У Шехмана отогнало сон.
— И не надо!
— Зачем же так тратить жизнь?
— Это эгоизм! — вскипел Шехман.
— Я-это знаю и не скрываю. Разве я не прав? Неужели никого больше не грызет этот же червяк? Он грызет, только все отмахиваются от него, обманывают себя, напускают равнодушие, — Давид Соломонович поднялся с нар, потушил папироску и, приоткрыв дверку печки, бросил окурок в пламя. Сидя на корточках, он продолжал: — Но ничего — время камни точит. Настанет минута, когда люди пожалеют о своей жизни. Захочешь личного и ты больше, чем я. Я его видел. Но оно уйдет. Как обидно будет сознавать это!
— Вы простудитесь и заболеете, — Шехман посмотрел на удивленного инженера и после продолжительной паузы с издевкой добавил: — и умрете. Дорожите своим личным…
— Вы невозможный человек, Борис.
— Я? Нет, возможный! Вся короткая моя жизнь прожита недаром.
— От этого не сделается краше старость. Не понимаешь? Не притворяйся, боишься признаться, — и с волнением продолжал: — Я хочу сказать: жить надо по-настоящему. Работа не волк, в лес не убежит, а жизнь уходит, ее не удержишь.
— Ну-у? — сердито сдвинул брови Шехман.
— Личное должно быть у каждого из нас.
— У меня личное — общее.

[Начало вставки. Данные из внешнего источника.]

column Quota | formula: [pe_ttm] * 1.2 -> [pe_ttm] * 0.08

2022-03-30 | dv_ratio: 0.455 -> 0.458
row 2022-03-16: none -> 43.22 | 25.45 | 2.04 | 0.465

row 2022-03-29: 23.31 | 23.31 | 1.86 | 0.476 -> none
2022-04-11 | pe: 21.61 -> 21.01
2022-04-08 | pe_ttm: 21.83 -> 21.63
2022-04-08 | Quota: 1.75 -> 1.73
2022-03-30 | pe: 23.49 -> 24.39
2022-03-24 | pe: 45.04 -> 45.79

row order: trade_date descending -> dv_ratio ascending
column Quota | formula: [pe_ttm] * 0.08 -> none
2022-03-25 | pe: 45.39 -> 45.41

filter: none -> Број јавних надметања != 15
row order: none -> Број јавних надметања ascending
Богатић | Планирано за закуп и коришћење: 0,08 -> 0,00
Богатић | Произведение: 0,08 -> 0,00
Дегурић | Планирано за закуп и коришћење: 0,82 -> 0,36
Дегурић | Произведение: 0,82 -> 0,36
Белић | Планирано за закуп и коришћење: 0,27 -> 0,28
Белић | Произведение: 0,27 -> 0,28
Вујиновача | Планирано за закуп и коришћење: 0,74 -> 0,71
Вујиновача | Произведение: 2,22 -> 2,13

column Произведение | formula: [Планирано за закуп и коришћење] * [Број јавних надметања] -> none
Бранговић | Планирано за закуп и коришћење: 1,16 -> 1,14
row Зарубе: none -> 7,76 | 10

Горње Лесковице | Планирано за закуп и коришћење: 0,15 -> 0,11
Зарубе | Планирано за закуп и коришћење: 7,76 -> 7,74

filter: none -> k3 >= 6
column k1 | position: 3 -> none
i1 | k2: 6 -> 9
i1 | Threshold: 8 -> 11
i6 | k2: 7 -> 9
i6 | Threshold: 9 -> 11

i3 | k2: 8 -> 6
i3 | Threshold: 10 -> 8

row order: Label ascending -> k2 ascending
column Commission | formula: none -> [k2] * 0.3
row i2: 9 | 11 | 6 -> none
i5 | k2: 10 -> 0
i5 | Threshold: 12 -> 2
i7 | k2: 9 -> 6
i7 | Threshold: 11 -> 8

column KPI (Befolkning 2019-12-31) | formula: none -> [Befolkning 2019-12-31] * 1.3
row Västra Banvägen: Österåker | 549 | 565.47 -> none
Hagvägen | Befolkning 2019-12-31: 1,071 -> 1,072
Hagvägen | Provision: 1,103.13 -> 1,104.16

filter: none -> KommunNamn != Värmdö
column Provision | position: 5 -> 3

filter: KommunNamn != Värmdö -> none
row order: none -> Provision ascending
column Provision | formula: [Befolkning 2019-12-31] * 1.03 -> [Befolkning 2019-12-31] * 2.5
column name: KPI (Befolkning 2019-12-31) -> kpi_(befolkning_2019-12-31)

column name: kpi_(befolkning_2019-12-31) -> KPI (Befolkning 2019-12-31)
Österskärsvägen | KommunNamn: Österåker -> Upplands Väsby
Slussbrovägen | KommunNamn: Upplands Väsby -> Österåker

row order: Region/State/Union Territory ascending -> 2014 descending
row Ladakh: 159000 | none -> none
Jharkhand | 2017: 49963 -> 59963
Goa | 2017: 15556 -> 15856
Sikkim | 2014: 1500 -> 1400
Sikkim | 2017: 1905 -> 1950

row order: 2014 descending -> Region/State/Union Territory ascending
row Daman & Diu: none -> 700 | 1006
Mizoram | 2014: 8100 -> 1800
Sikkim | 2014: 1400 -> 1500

Мое личное все, что видят глаза и делают руки здесь, в тайге, Шафранович.
— Политика, Борис, политика! Мы вот и говорить просто разучились. Говорим больше лозунгами да приветствиями. Все это хорошо было в первые годы советской власти, а сейчас уже не годится. Другие времена, другие запросы. Теперь изнутри человека надо видеть, а не снаружи.
— Согласен, — прищурил глаза Шехман.
— Об этом я и говорю. Если уже затронули Горького, то он часто говорил: «Человек — это звучит гордо». Значит, прислушивайся к человеку; его звучание — его личное. Я ведь понимаю нашу неизбежность отдаваться работе, кипеть, сгорать на ней. Эпоха наша переходная, классовые бои, интервенции, шпионаж, диверсии… Это требует напряжения. Но все это, пойми, — политика и лозунги! Я разве об этом толкую? Я говорю о внимании к человеку.
— Вы простудитесь и можете преждевременно расстаться со своей жизнью. — Шехман рассмеялся.
Шафранович сел на нары и стал обуваться.
— Это не софистика и не любовь к пустоцветному разговору, а мысли…
— Плохие мысли, затхлые, Давид Соломонович.
— Мысли о личном праве человека на жизнь, Борис.
Шехман порывисто поднялся с койки, накинул полушубок и молча вышел из палатки. Шафрановича охватило чувство смущения и злобы. Он ничего не ответил на грубость Шехмана. Он только повторил про себя: «Время камни точит».
Горнист протрубил подъем. Сначала у дальних палаток, потом ближе и, наконец, словно нарочно, остановился напротив, долго и назойливо играл одни и те же пронзительные ноты. Шафранович оделся. Торопливо закончил свой туалет и пошел завтракать. При входе в столовую начсостава он столкнулся с Шехманом. Инженер постоял мгновенье, криво посмотрел на усталую походку Шехмана и с горечью произнес:
— Молод, вот и горяч! Побольше поживет — остынет.
На вечерней поверке объявили приказ. Дежурный по гарнизону комроты Крюков выстроил красноармейцев в две шеренги, а сам стал посредине; правый и левый фланг окутала темнота. Около дежурного с фонарем «летучая мышь» вертелся писарь. Был объявлен перекур. Комроты Крюков не видел лиц, а лишь огоньки папирос, вырисовывающиеся цепочкой огненных точек, то вспыхивающих, то затухающих.